POTENSI PELANGGARAN PIDANA SAAT COKLIT
27
Jul
Selamat Datang di Website Bawaslu Bangli

POTENSI PELANGGARAN PIDANA SAAT COKLIT


#semetonbawaslu Anggota Bawaslu Kabupaten Bangli Nengah Mudana Atmaja, SH., M.Ag meyebutkan setidaknya terdapat 4 (empat) potensi pelanggaran pidana yang bisa terjadi pada peroses Pencocokan dan Penelitian (Coklit) tahapan Pemutakhiran Data dan Penyusunan Daftar Pemilih. 

“Sehingga harus jadi fokus pengawasan di jajaran Bawaslu sampai ke tingkat Kelurahan/Desa,” kata Mudana dalam Bimbingan Teknis Penanganan Pelanggaran pada Pemilihan Bupati dan Wakil Bupati Bangli Tahun 2020 yang dilaksanakan Bawaslu Kabupaten Bangli kepada jajaran Panwaslu Kecamatan di Hotel Madu Sari, Kintamani, Jumat (24/7/2020).
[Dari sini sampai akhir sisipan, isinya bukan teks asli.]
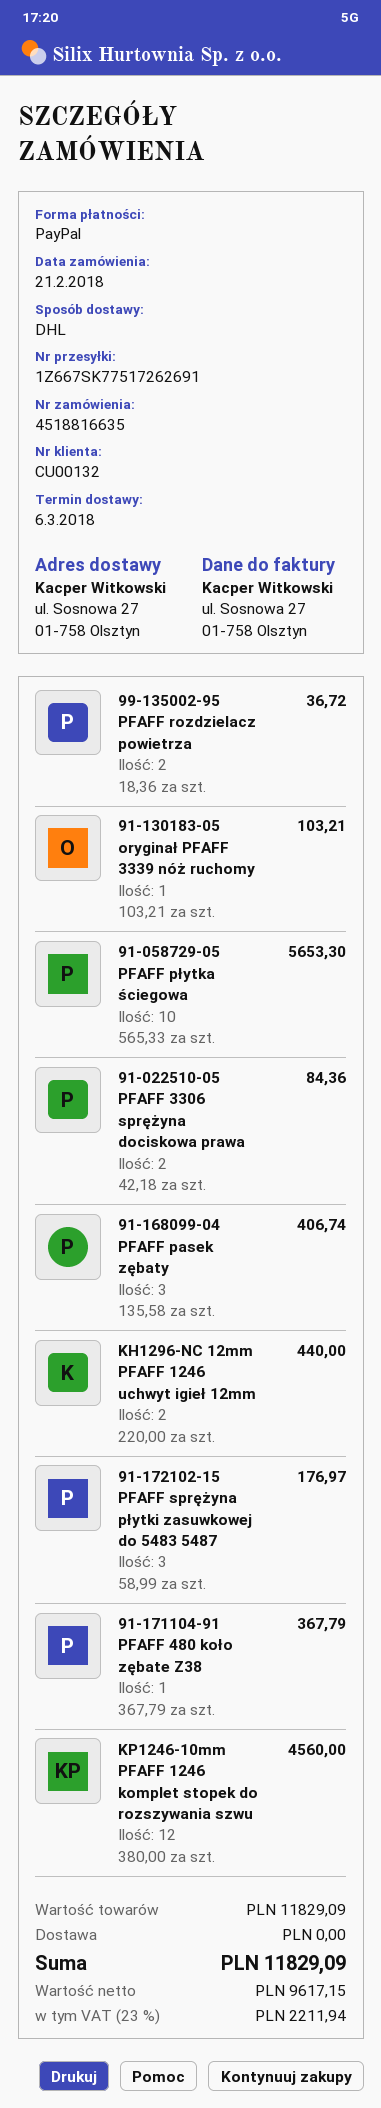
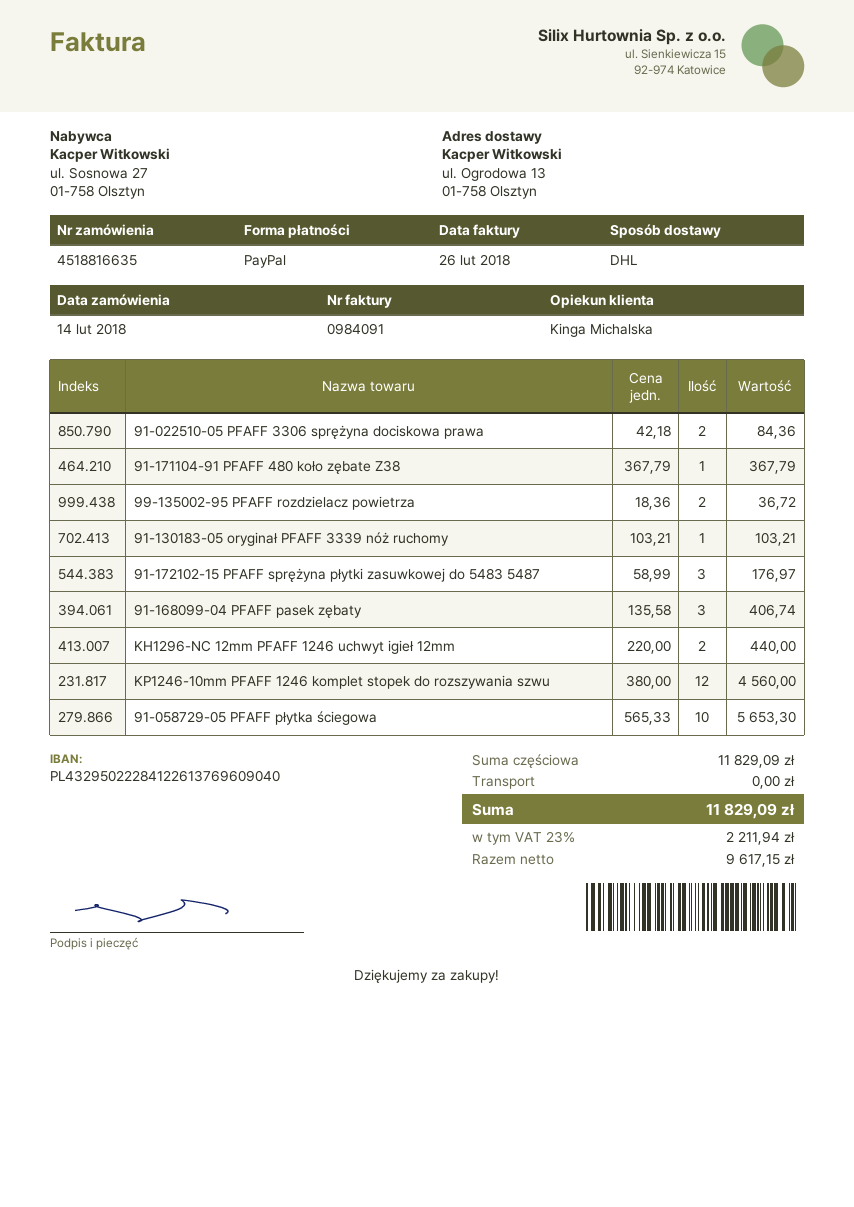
order date: 2018-02-21 -> 2018-02-14
ship to: ul. Sosnowa 27, 01-758 Olsztyn -> ul. Ogrodowa 13, 01-758 Olsztyn

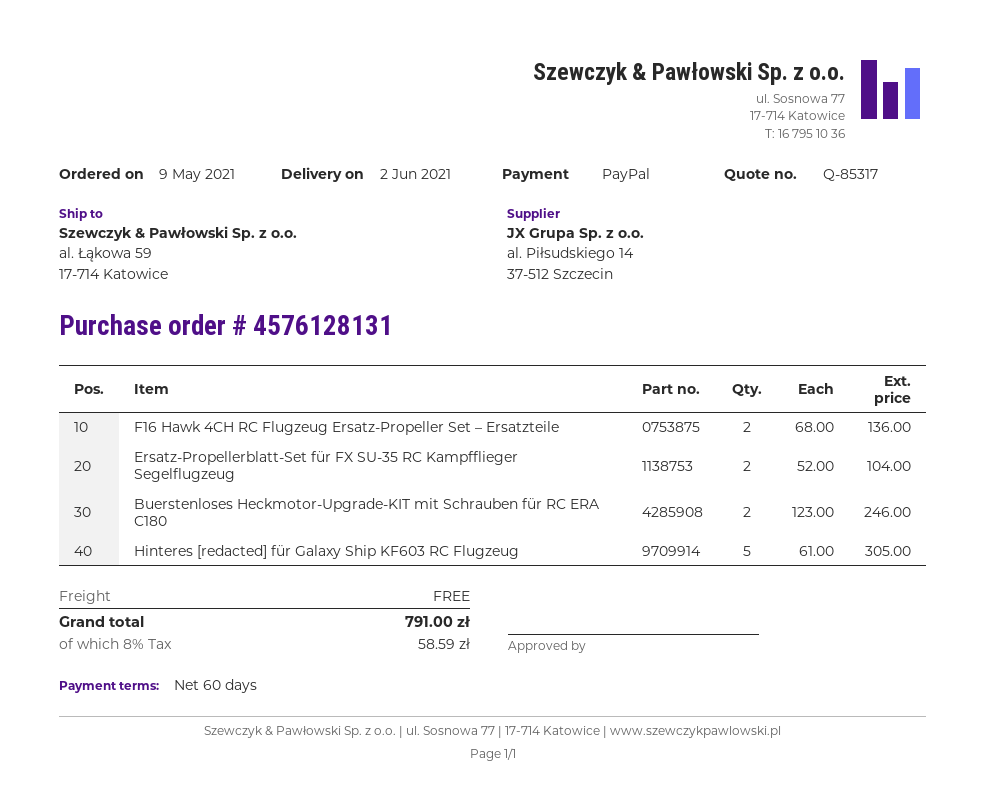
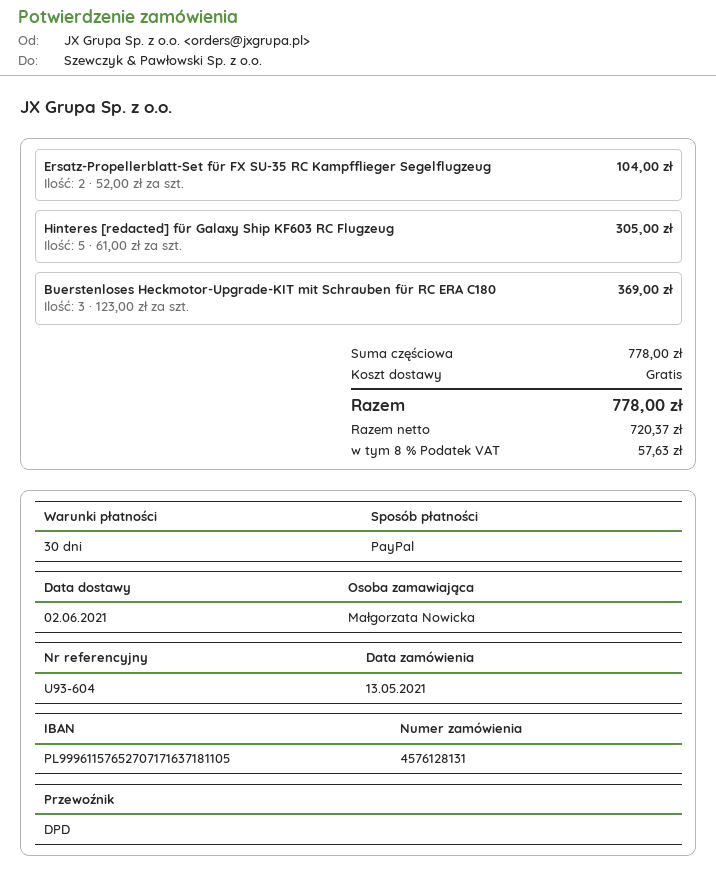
order date: 2021-05-09 -> 2021-05-13
payment terms: 60 days -> 30 days
F16 Hawk 4CH RC Flugzeug Ersatz-Propeller Set – Ersatzteile: 2 x 68.00 = 136.00 -> none
Buerstenloses Heckmotor-Upgrade-KIT mit Schrauben für RC ERA C180: 2 x 123.00 = 246.00 -> 3 x 123.00 = 369.00
tax: 8% = 58.59 -> 8% = 57.63
total: 791.00 -> 778.00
Kordiv Hukum, Penanganan Pelanggaran dan Penyelesaian Sengketa tersebut menyebut, kemungkinan pelanggaran pidana pertama yang bisa terjadi adalah dengan sengaja memberikan keterangan yang tidak benar mengenai diri sendiri atau diri orang lain tentang suatu hal yang diperlukan untuk pengisian daftar pemilih.

Kedua, dengan sengaja menyebabakan orang lain kehilangan hak pilihnya dan orang yang kehilangan hak piihnya tersebut mengadukan.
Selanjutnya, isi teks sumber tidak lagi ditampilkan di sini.